Komunikasi yang berjalan baik dan lancar sangatlah penting. Agar komunikasi berjalan baik dan lancar, kondisi di atas sangat penting untuk di perhatikan. Karena
sesungguhnya komunikasi itu pada dasarnya adalah upaya bagaimana kita meraih perhatian, cinta kasih, kepedulian, simpati, tanggapan, maupun respon positif dari orang
lain. Untuk mencapai komunikasi antarbudaya yang efektif, individu seharusnya
mengembangkan kompetensi antarbudaya; merujuk pada keterampilan yang dibutuhkan untuk mencapai komunikasi antarbudaya yang efektif Jandt 2004
mengidentifikasikan empat keterampilan sebagai bagian dari kompetensi antarbudaya, yaitu personality strength, communication skills, psychological
adjustment and cultural awareness. Tidak dapat diragukan bahwa kompetensi antarbudaya adalah sebuah hal yang sangat penting saat ini. Seperti halnya
pendatang sementara yang disebut sojourners, yaitu sekelompok orang asing stranger yang tinggal dalam sebuah negara yang memiliki latar belakang budaya
yang berbeda dengan negara tempat mereka berasal.

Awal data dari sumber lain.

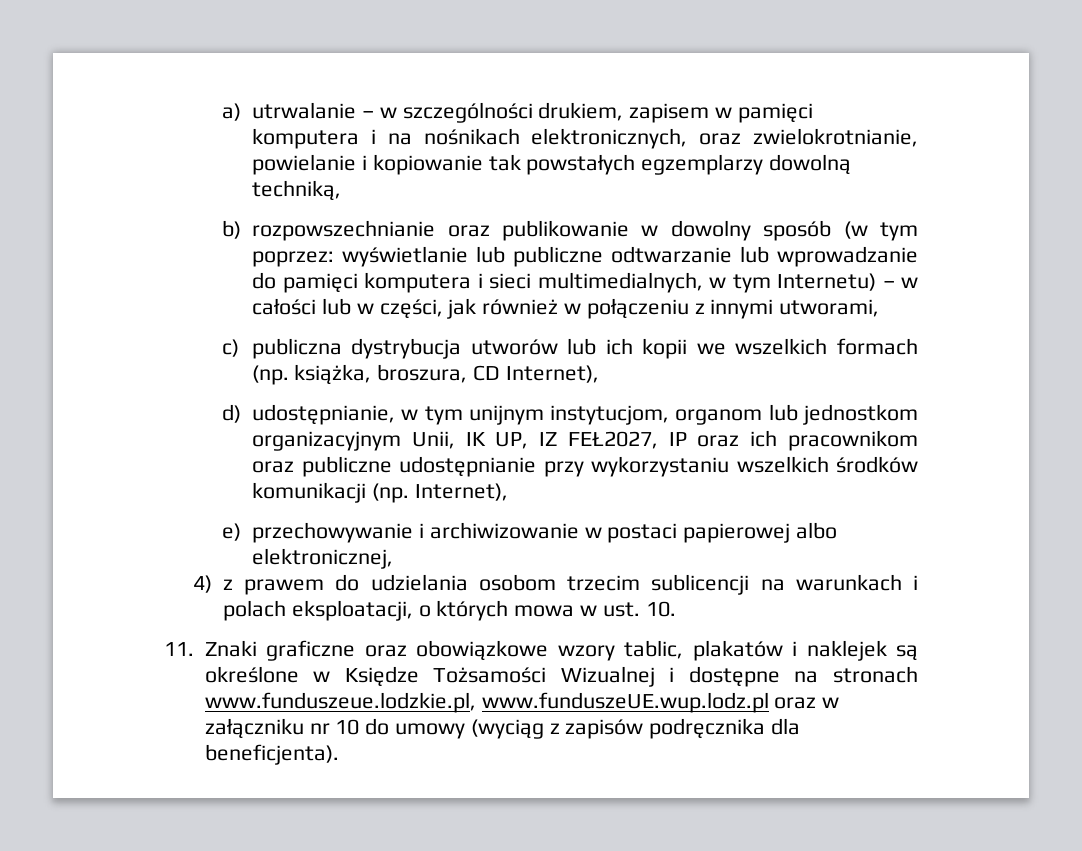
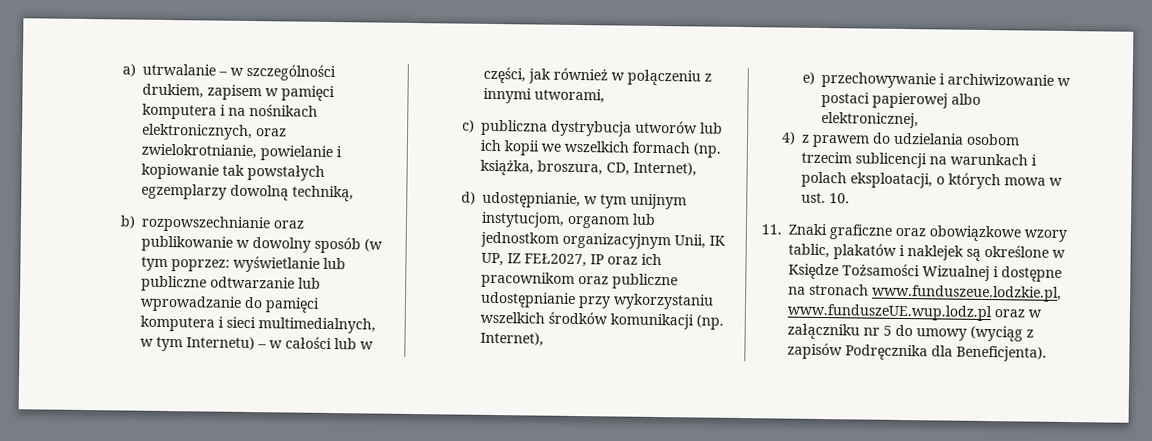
- c) publiczna dystrybucja utworów lub ich kopii we wszelkich formach (np. książka, broszura, CD Internet),
+ c) publiczna dystrybucja utworów lub ich kopii we wszelkich formach (np. książka, broszura, CD, Internet),
- 11. Znaki graficzne oraz obowiązkowe wzory tablic, plakatów i naklejek są określone w Księdze Tożsamości Wizualnej i dostępne na stronach www.funduszeue.lodzkie.pl, www.funduszeUE.wup.lodz.pl oraz w załączniku nr 10 do umowy (wyciąg z zapisów podręcznika dla beneficjenta).
+ 11. Znaki graficzne oraz obowiązkowe wzory tablic, plakatów i naklejek są określone w Księdze Tożsamości Wizualnej i dostępne na stronach www.funduszeue.lodzkie.pl, www.funduszeUE.wup.lodz.pl oraz w załączniku nr 5 do umowy (wyciąg z zapisów Podręcznika dla Beneficjenta).

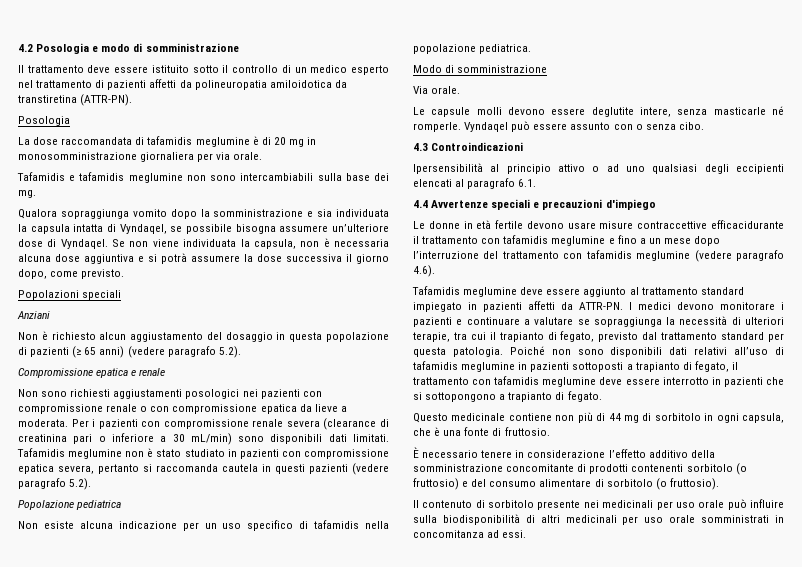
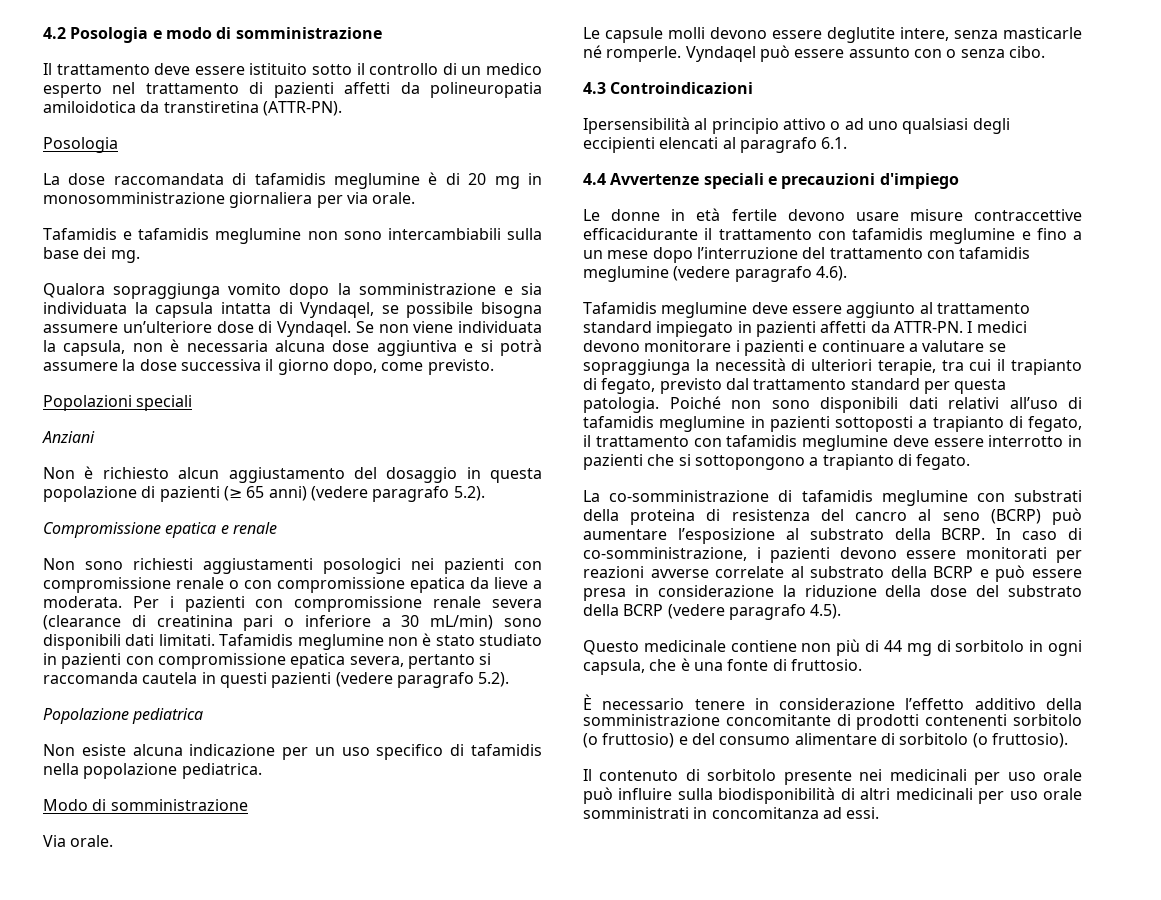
+ La co-somministrazione di tafamidis meglumine con substrati della proteina di resistenza del cancro al seno (BCRP) può aumentare l’esposizione al substrato della BCRP. In caso di co-somministrazione, i pazienti devono essere monitorati per reazioni avverse correlate al substrato della BCRP e può essere presa in considerazione la riduzione della dose del substrato della BCRP (vedere paragrafo 4.5).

Komunikasi efektif membantu kita untuk lebih memahami seseorang dan situasinya sehingga memungkinkan kita untuk menyelesaikan perbedaan, membangun
kepercayaan dan rasa hormat, serta menciptakan lingkungan di mana kita bisa berpikir kreatif, memecahkan masalah, menumbuhkan kasih sayang dan dan meningkatkan
kepedulian antarmanusia. Menurut Wahyudin 2010 menjelaskan bahwa “masyarakat ideal dan harmonis
terjadi jika adanya kesadaran akan hak dan kewajiban pada interaksi seluruh anggota masyarakat yang berperan sebagai peserta komunikasi. Dengan kata lain,
masyarakat ideal atau harmonis adalah kesesuaian tingkah laku seluruh anggota masyarakat dengan norma-norma umum masyarakat dan adat istiadat, terintegrasi
dengan tingkah laku umum, serta dapat mengetahui jati dirinya dan mengorganisasikannya sebagai satu kesatuan yang utuh dari sistem sosial”.
Kunci dari komunikasi yang harmonis ini adalah komunikasi efektif. Komunikasi yang harmonis dapat dengan mudah kita capai bila komunikasi yang kita lakukan sudah
efektif. Biasanya komunikasi yang harmonis ini akan sulit kita capai bila kita sudah memiliki persepsi yang buruk tentang suatu etnis, sehingga memperburuk hubungan
dan cara pandang kita terhadap etnis tertentu.